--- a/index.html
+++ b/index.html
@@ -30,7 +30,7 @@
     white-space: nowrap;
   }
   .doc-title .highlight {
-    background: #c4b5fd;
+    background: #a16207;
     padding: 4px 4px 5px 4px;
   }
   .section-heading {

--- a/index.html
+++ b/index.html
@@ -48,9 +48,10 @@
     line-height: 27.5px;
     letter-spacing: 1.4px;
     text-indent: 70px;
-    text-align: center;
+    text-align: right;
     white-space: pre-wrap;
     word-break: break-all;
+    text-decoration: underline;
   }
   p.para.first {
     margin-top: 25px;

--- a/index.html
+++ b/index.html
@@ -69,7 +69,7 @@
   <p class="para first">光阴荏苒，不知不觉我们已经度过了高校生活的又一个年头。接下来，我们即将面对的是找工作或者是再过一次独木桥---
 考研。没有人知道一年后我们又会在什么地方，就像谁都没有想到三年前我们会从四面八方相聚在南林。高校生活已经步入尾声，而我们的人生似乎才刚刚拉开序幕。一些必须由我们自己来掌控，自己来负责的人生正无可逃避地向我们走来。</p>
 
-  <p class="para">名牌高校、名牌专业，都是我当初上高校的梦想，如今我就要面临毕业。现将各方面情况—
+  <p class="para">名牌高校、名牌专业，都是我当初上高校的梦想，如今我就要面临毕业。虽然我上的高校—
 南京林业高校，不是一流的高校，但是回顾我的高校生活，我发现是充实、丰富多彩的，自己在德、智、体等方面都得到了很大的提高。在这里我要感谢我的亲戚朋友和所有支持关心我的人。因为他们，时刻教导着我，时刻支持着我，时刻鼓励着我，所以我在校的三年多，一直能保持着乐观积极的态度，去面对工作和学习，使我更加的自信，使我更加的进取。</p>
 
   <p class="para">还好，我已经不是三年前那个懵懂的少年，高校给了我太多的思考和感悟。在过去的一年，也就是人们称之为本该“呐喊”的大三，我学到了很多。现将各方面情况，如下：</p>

* * *

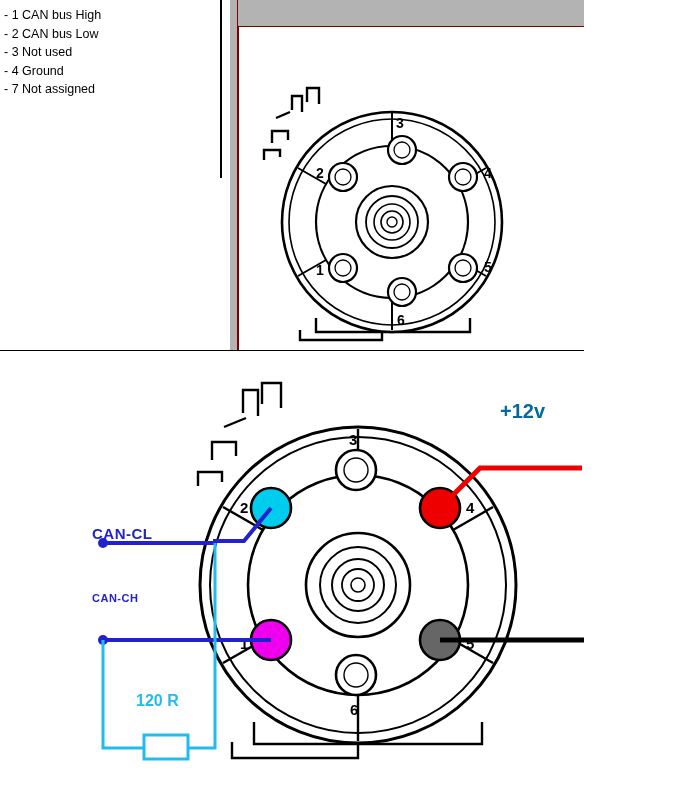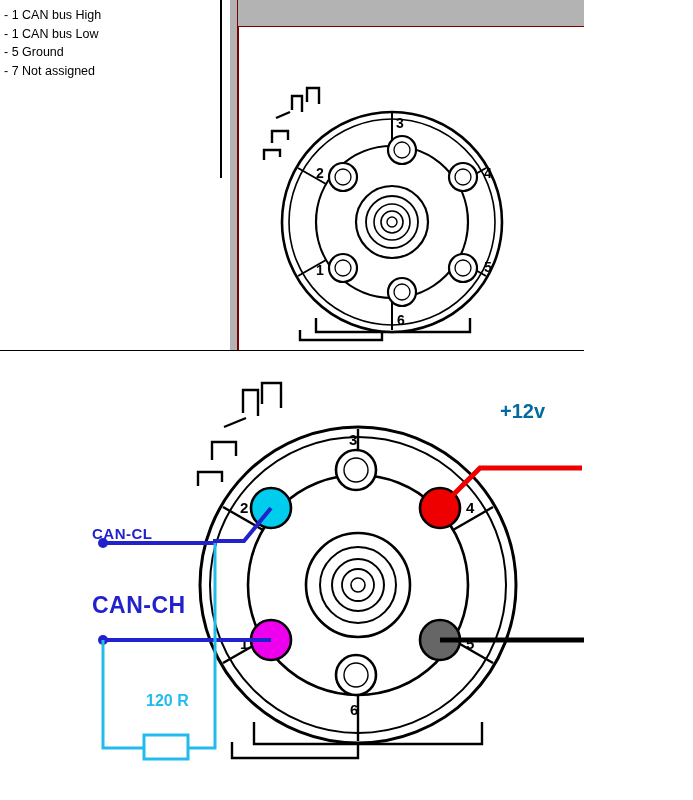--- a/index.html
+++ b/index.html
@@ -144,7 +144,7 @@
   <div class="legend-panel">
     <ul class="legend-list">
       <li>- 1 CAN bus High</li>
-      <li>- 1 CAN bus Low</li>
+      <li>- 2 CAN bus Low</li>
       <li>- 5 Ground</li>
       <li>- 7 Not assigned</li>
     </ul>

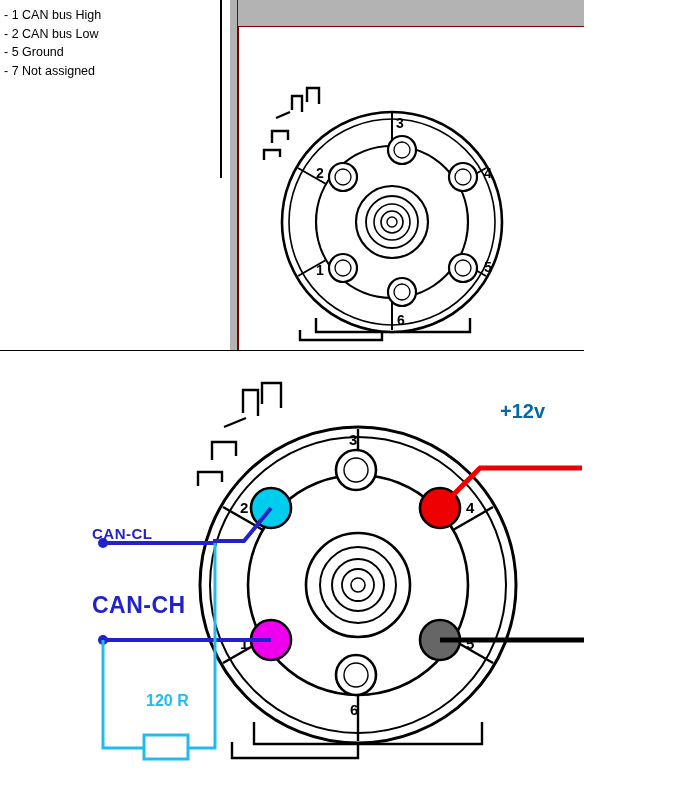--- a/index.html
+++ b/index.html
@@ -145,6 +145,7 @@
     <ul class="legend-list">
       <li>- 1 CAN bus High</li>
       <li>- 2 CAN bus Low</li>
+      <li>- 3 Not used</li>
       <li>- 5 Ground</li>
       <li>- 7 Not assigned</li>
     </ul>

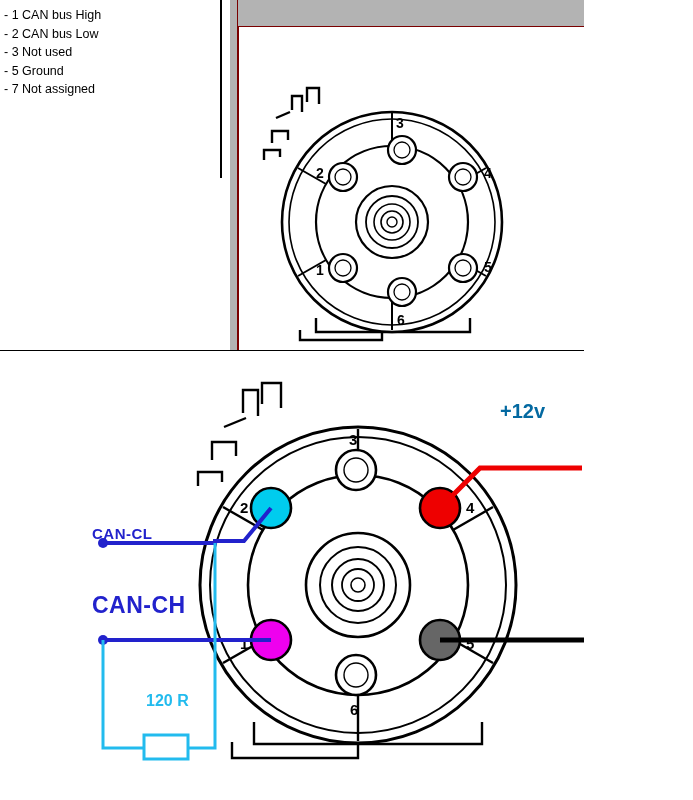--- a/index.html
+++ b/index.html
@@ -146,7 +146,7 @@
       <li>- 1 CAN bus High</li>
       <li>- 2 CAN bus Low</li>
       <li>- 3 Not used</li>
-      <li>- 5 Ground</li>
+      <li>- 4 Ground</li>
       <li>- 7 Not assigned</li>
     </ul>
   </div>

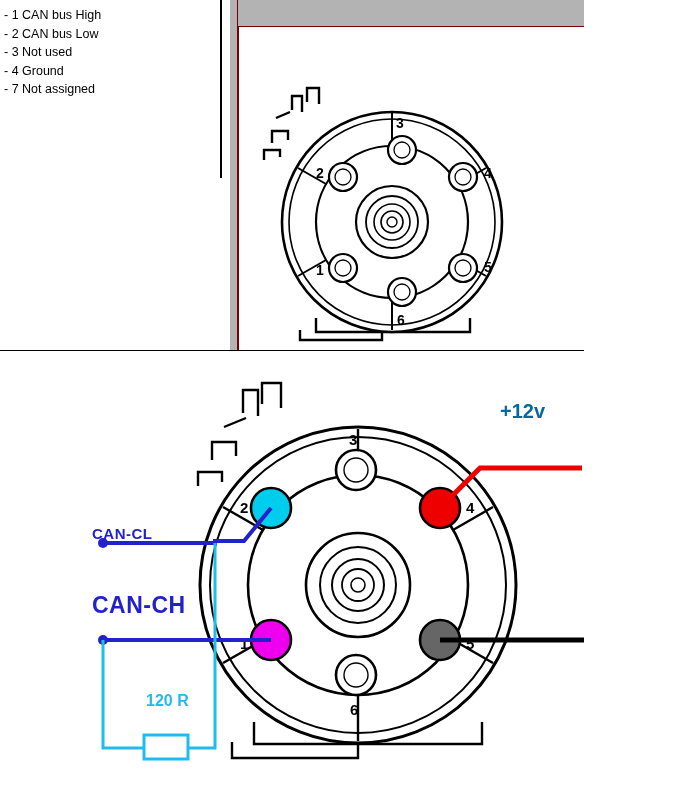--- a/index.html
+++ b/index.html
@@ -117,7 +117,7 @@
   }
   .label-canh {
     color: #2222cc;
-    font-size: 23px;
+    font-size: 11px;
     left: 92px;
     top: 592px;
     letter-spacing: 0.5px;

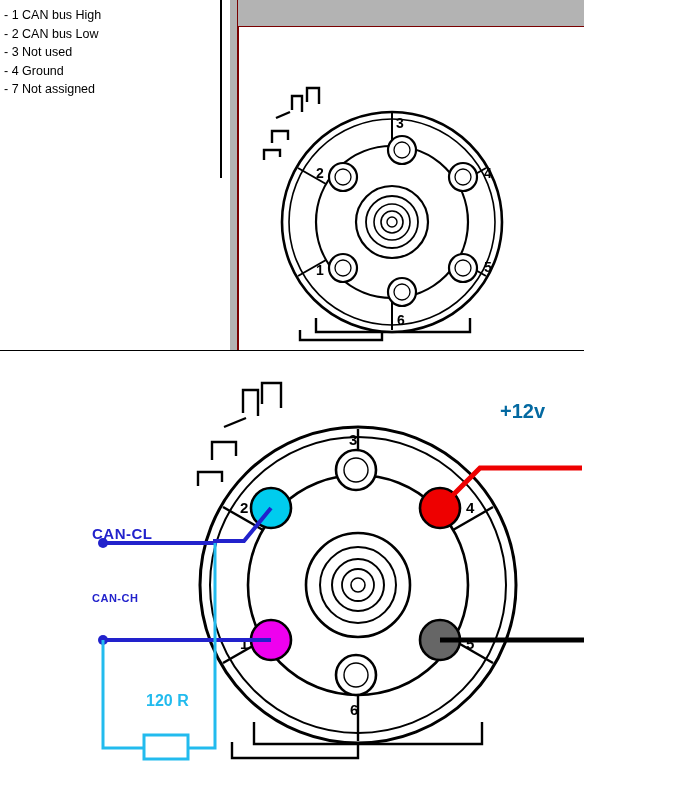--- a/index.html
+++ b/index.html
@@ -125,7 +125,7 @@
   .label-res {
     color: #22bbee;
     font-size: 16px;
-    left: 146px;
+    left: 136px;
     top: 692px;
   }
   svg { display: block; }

→ INSTRUCTIONS TO FOLLOW:
Taking the records above line by line, count those that hold the word "letter"; the number is the entire answer.

→ RESPONSE TO THE EXERCISE:
2